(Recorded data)
* * * *
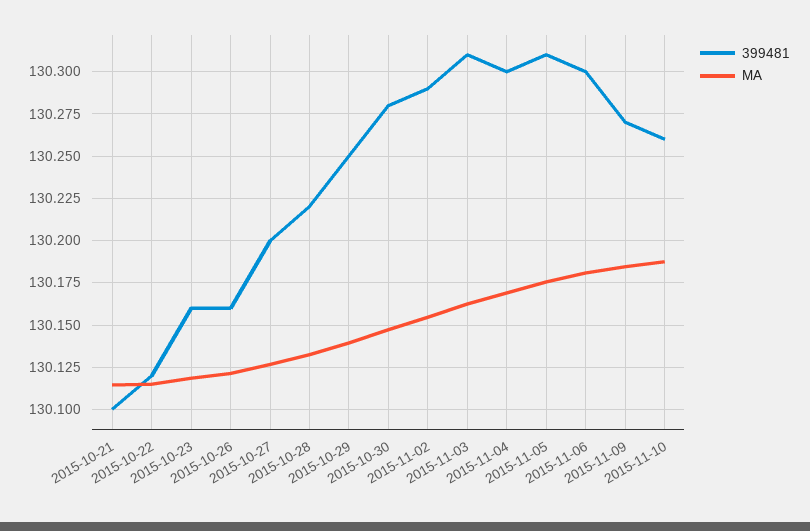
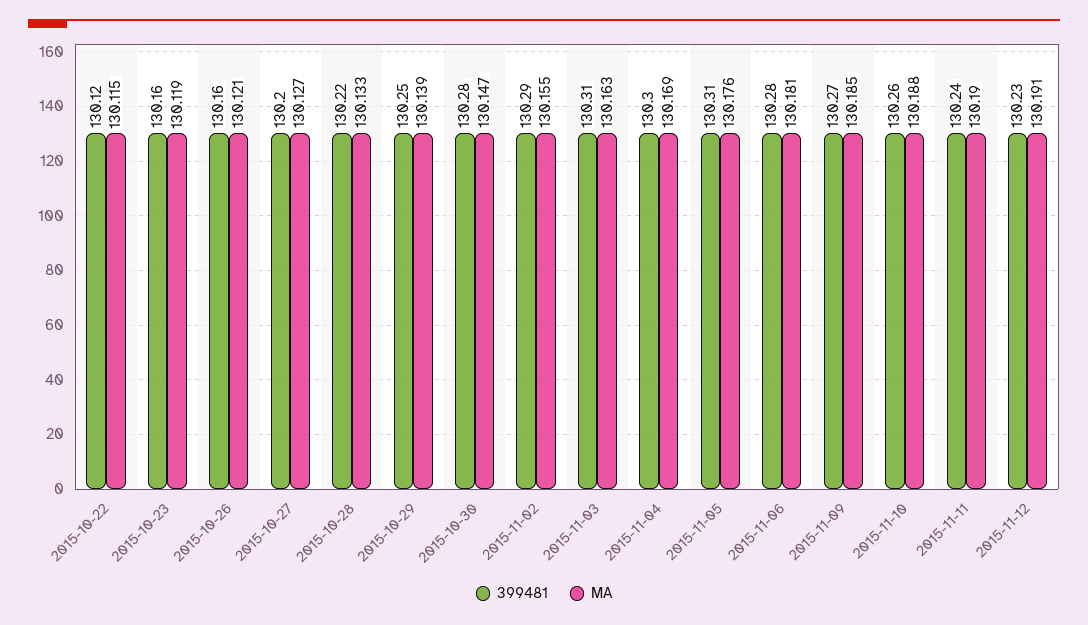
399481, 2015-10-21: 130.1 -> none
MA, 2015-10-21: 130.115 -> none
399481, 2015-11-06: 130.3 -> 130.28
399481, 2015-11-11: none -> 130.24
MA, 2015-11-11: none -> 130.19
399481, 2015-11-12: none -> 130.23
MA, 2015-11-12: none -> 130.191

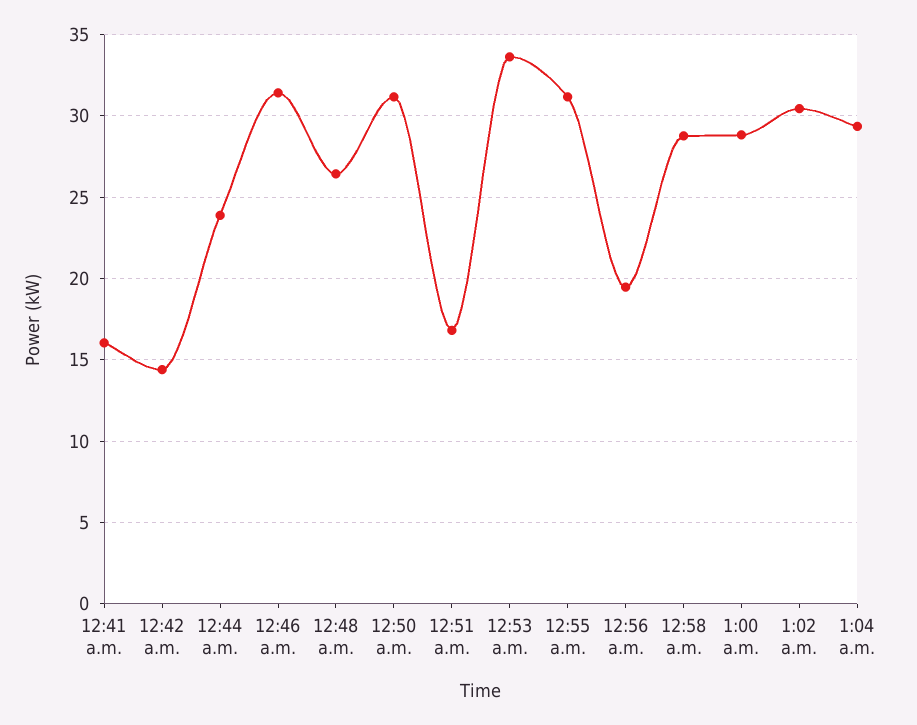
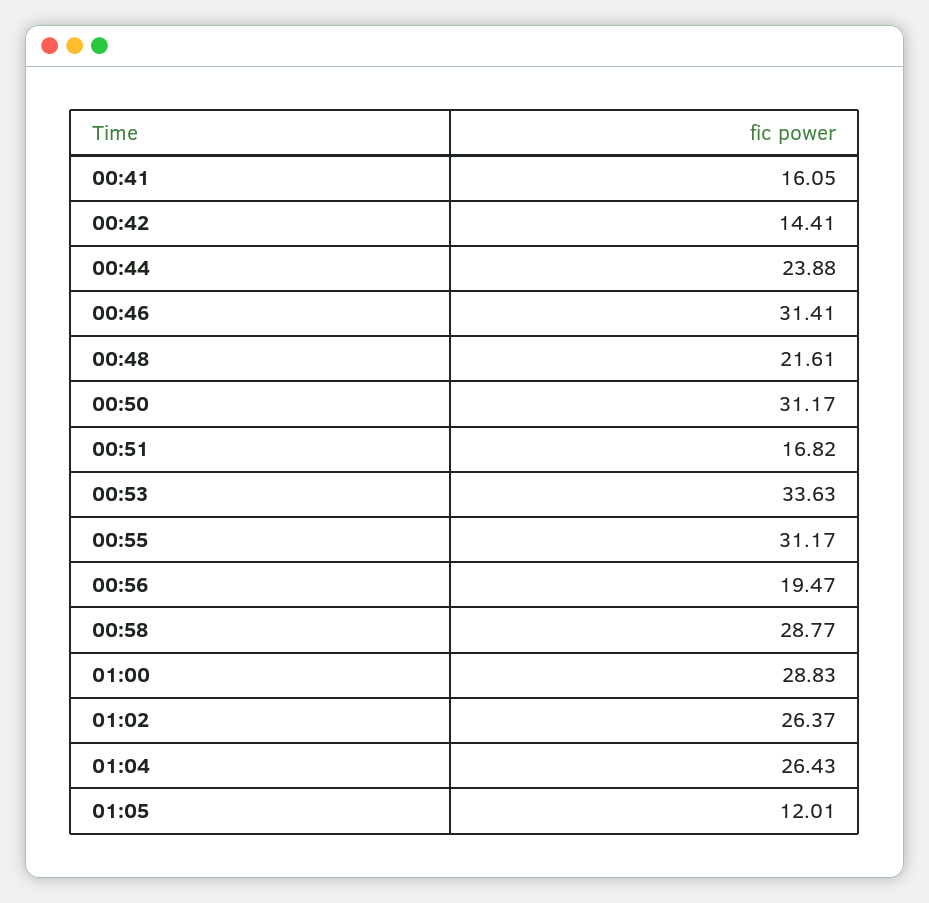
12:48 a.m.: 26.5 -> 21.61
1:02 a.m.: 30.5 -> 26.37
1:04 a.m.: 29.5 -> 26.43
01:05: none -> 12.01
* * * *
Line by line and exactly, reproduce the span from the line with "MA, 2015-11-11: none -> 130.19" through the end of the data above, both ends included, with pictures left out.

- ANSWER FOR THIS EXERCISE:
MA, 2015-11-11: none -> 130.19
399481, 2015-11-12: none -> 130.23
MA, 2015-11-12: none -> 130.191

12:48 a.m.: 26.5 -> 21.61
1:02 a.m.: 30.5 -> 26.37
1:04 a.m.: 29.5 -> 26.43
01:05: none -> 12.01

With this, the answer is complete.